I disconnected my Sun tach, thinking it was shorting out my ignition, because when the engine was spinning over, the tach needle would wind up as far as it could, then go back to zero. I've never run into this before and it's making me crazy. Thanks.
Jeff Smith: We called our friends at MSD for help on this one, John, and it appears there may be several issues conspiring to cause your problem. First of all, we're assuming you are using the MSD Ready-to-Run Pro Billet distributor model PN 8360. We're assuming this for several reasons, but mainly because you don't mention the use of a CD box like the MSD-6A. The Ready-to-Run distributors are designed as stand-alone ignition distributors that don't require a separate CD box and are easily installed with three simple wires. Here's where part of your problem comes in.
Back in the dark ages of points distributors, the factory employed an in-line resistor wire that reduced voltage to the positive side of the coil. The reason for this resistor was to limit the normal 12 to 14 volts from the charging system down to around roughly 6 volts to prevent cooking the points. To improve starting performance with this weak, low-primary voltage ignition, GM cars like yours used a separate wire feeding straight battery voltage from the solenoid directly to the coil only during cranking.
In the MSD installation manual for the Ready-to-Run distributors, you are instructed to connect a positive 12-volt wire from the ignition switch to the positive side of the coil. Using the existing factory resistor wire seriously limits voltage, especially under cranking, to a level that could drop well below 8.5 volts. This voltage threshold is important because this is the minimum voltage required at the coil to operate the ignition. In your case, this could create a situation during cranking where voltage drops to just above the 8.5-volt level. The ignition may actually have enough voltage to fire the plugs, but that very weak spark isn't nearly enough to start the engine. When you release the electrical load created by the starter, the voltage will increase, and this may be enough (because the engine is still spinning) to start the engine.
For a quick test, run a jumper wire directly from the positive post on the battery to the positive side of the coil and see if the engine starts immediately when cranked over. If it does, it's obvious you need to eliminate the resistor wire and run a full 12-volt switched ignition wire from the fuse box to the positive side of the coil. As a side note, this wouldn't have happened if you were using an MSD-6A or any other CD-style box because the CD box is powered by a large, four-gauge wire directly from the battery that supplies electrical power to the ignition system. The power wire to the coil is merely the switched wire that turns on the system.
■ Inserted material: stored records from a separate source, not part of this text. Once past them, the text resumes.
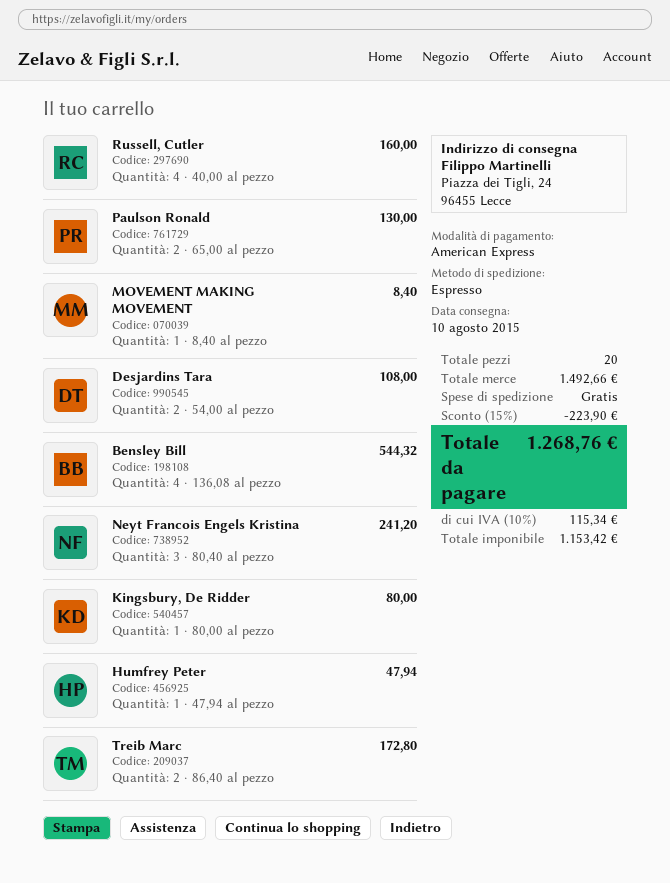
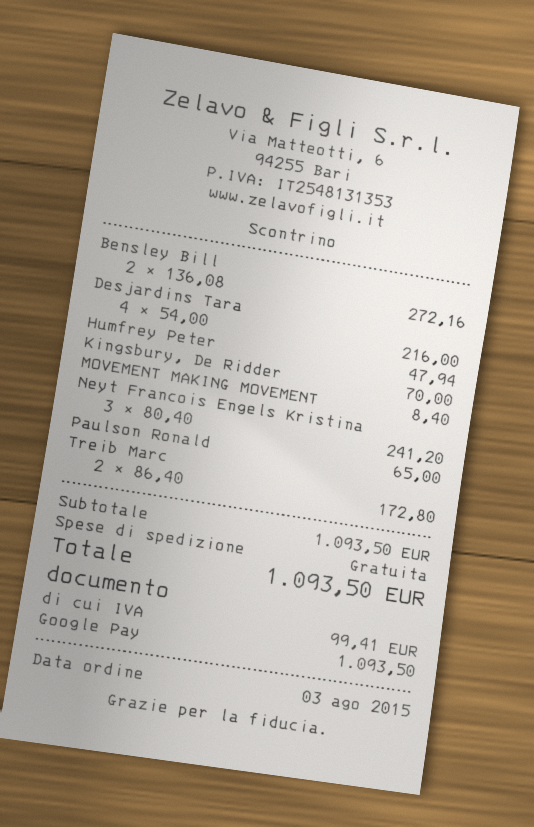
payment method: American Express -> Google Pay
Russell, Cutler: 4 x 40.00 = 160.00 -> none
Paulson Ronald: 2 x 65.00 = 130.00 -> 1 x 65.00 = 65.00
Desjardins Tara: 2 x 54.00 = 108.00 -> 4 x 54.00 = 216.00
Bensley Bill: 4 x 136.08 = 544.32 -> 2 x 136.08 = 272.16
Kingsbury, De Ridder: 1 x 80.00 = 80.00 -> 1 x 70.00 = 70.00
subtotal: 1492.66 -> 1093.50
discount: 15% = 223.90 -> none
tax: 115.34 -> 99.41
total: 1268.76 -> 1093.50

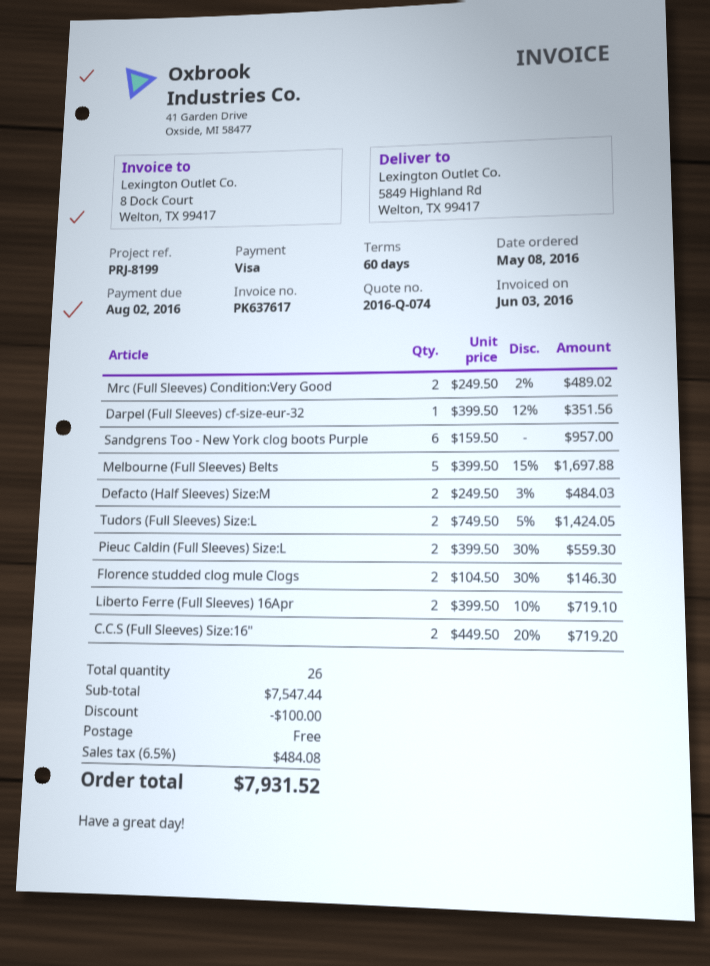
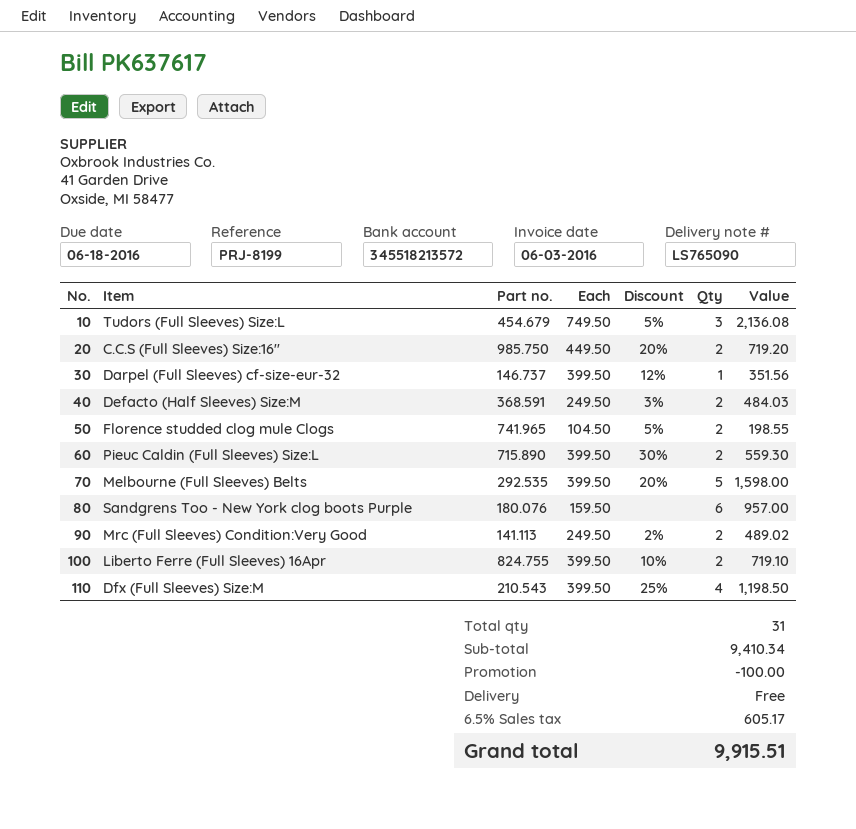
due date: 2016-08-02 -> 2016-06-18
Melbourne (Full Sleeves) Belts: 5 x 399.50 - 15% = 1697.88 -> 5 x 399.50 - 20% = 1598.00
Tudors (Full Sleeves) Size:L: 2 x 749.50 - 5% = 1424.05 -> 3 x 749.50 - 5% = 2136.08
Florence studded clog mule Clogs: 2 x 104.50 - 30% = 146.30 -> 2 x 104.50 - 5% = 198.55
Dfx (Full Sleeves) Size:M: none -> 4 x 399.50 - 25% = 1198.50
total quantity: 26 -> 31
subtotal: 7547.44 -> 9410.34
tax: 6.5% = 484.08 -> 6.5% = 605.17
total: 7931.52 -> 9915.51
It's also possible that you may have a poor ground between the battery and the engine or between the engine and the body. A poor ground circuit (compounded by high-resistance battery cables) can place a great load on the battery, which creates a major voltage drop through the circuit when the engine is cranking. This contributes to the hard-start situation because cranking voltage drops more than it should because of the high system resistance. Add a situation where you don't have a good ground between the body and the engine, and voltage drops again between the battery, ignition switch, and distributor. It doesn't take much of a voltage drop through a couple of these circuits combined with high-resistance battery cables to make it very difficult for the engine to start. We would suggest heavy-duty 0/1 copper multi-strand battery cables such as those available from MAD Enterprises. We use MAD's cables on every car we build or upgrade because of their minimal cranking resistance that allows maximum current flow to the starter. We would also add a minimum of two high-quality ground straps between the engine and the body to ensure a minimal voltage loss.
We also called Sun's techline and asked if a poor ground circuit could contribute to the erratic tachometer operation you described. The technician we spoke to calls this poor ground operation "fly back," where the electrical voltage is looking for a good ground path. When it can't find a decent ground between the tach and the battery (because the body isn't sufficiently grounded to the battery), it will back-feed through the positive side of the tach, creating a spike in the circuit, indicated by the wild needle fluctuation. The fix is to ensure you have several quality ground circuits between the body, the engine, and the battery. This will improve the entire electrical circuit and you'll probably notice that your headlights will get brighter as well, making it a brighter idea for all kinds of reasons.